Our new approach tries to fit any available piece on the first empty board cell. Just trying all possible permutations of all available pieces is not enough. We should also try to cover the empty board cell with any piece cell in the piece. In the initial algorithm, we silently assumed that we were manipulating the piece using its first cell. Now we have to try every cell in the piece, as illustrated in Figure 6. The current permutation of the pink piece does not fit on the board when we try to put the piece cell with index 0 on board position 5 (circled in Figure 6). However, it does fit when we use the second piece cell.

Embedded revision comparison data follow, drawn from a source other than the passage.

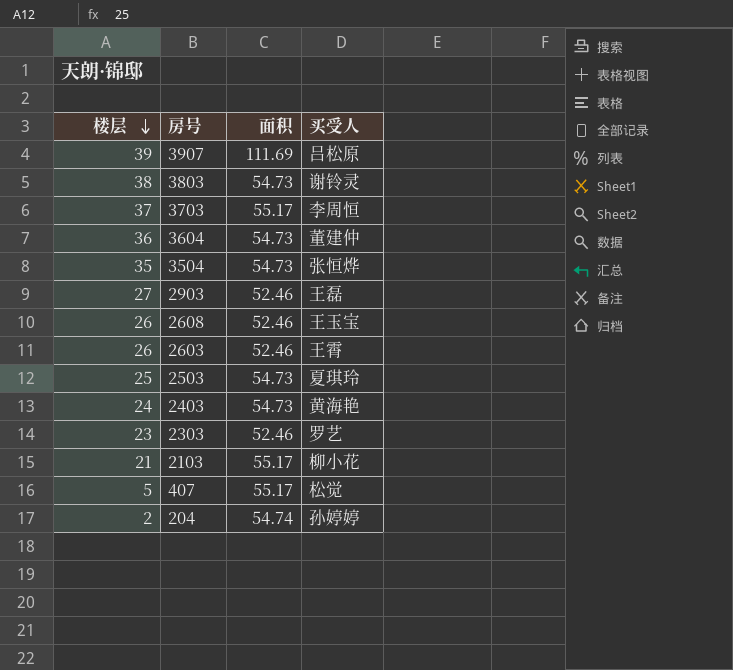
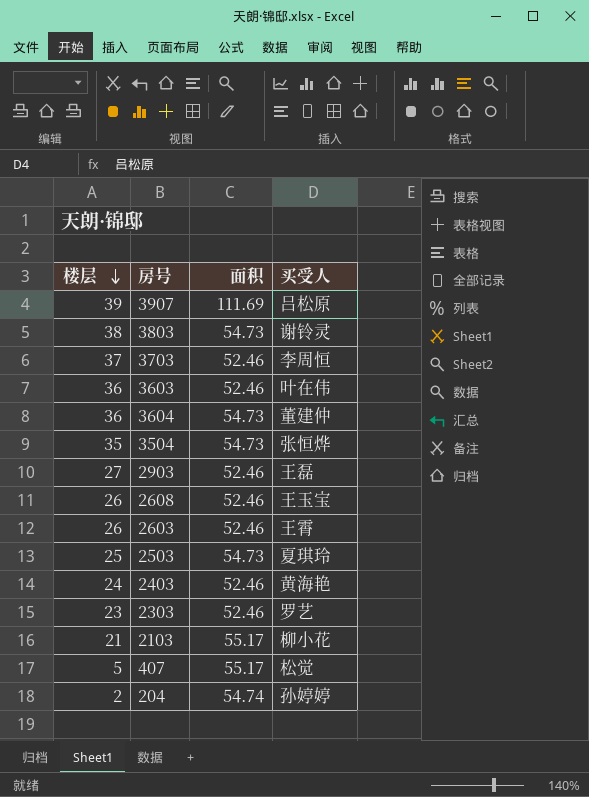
3703 | 面积: 55.17 -> 52.46
row 3603: none -> 36 | 52.46 | 叶在伟
2403 | 面积: 54.73 -> 52.46

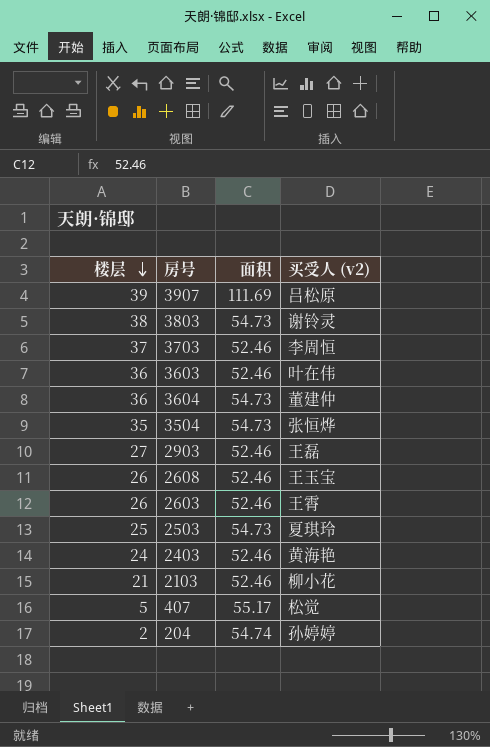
column name: 买受人 -> 买受人 (v2)
row 2303: 23 | 52.46 | 罗艺 -> none
2103 | 面积: 55.17 -> 52.46

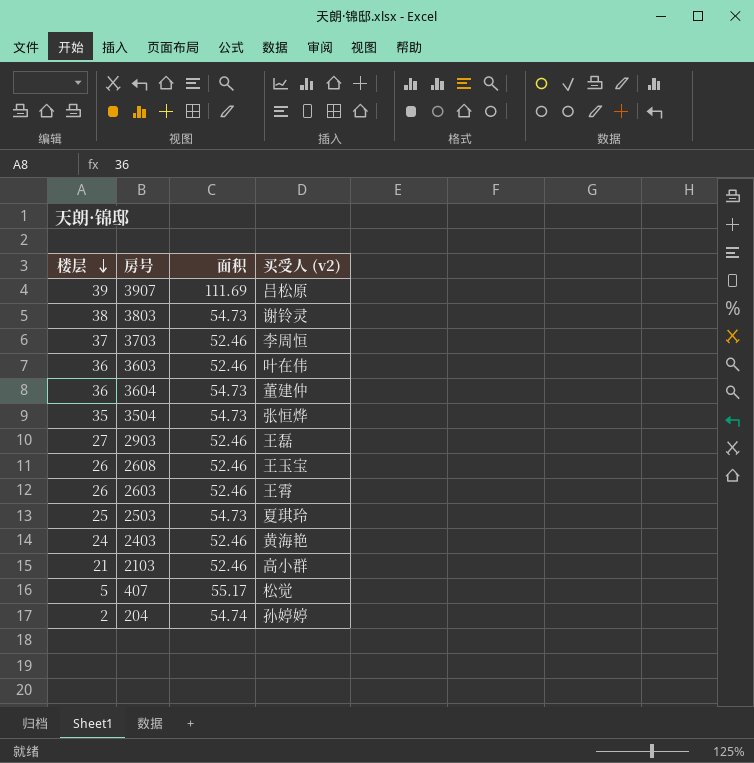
2103 | 买受人 (v2): 柳小花 -> 高小群

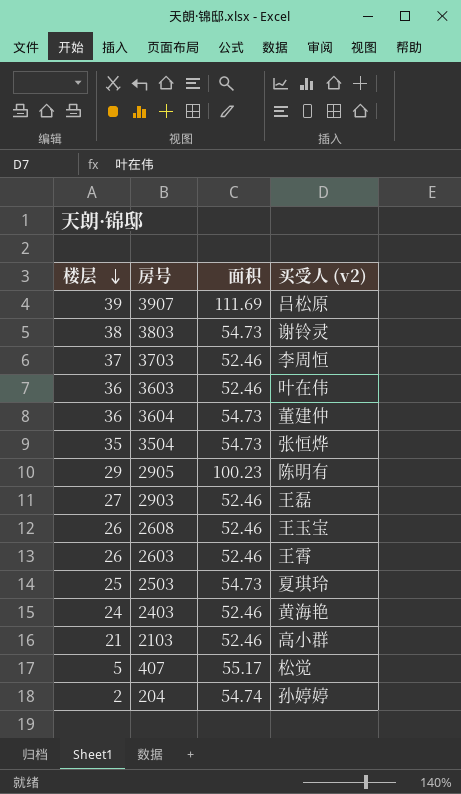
row 2905: none -> 29 | 100.23 | 陈明有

Figure 6. The cells of a piece
The cells of a piece

Running the updated program

When we ran our initial program, it failed to find any solutions in a reasonable amount of time. Let's try again with our improved algorithm and island-detection pruning. The code for this version of the program can be found in the package meteor.algorithm. When we launch it using java meteor.algorithm.Solver, we almost immediately see solutions popping up. Our test computer calculates all 2,098 possible solutions in 157 seconds. So we've made a gigantic performance improvement: from several hours per solution to less than one-tenth of a second. That's roughly 400,000 times as fast! As an aside, the initial algorithm combined with island detection pruning completes in 6,363 seconds. So the pruning optimization causes a 10,000-fold speedup, while the fill-up algorithm generates an extra 40-fold speedup. It clearly pays off to spend some time studying your algorithms and attempting to optimize them.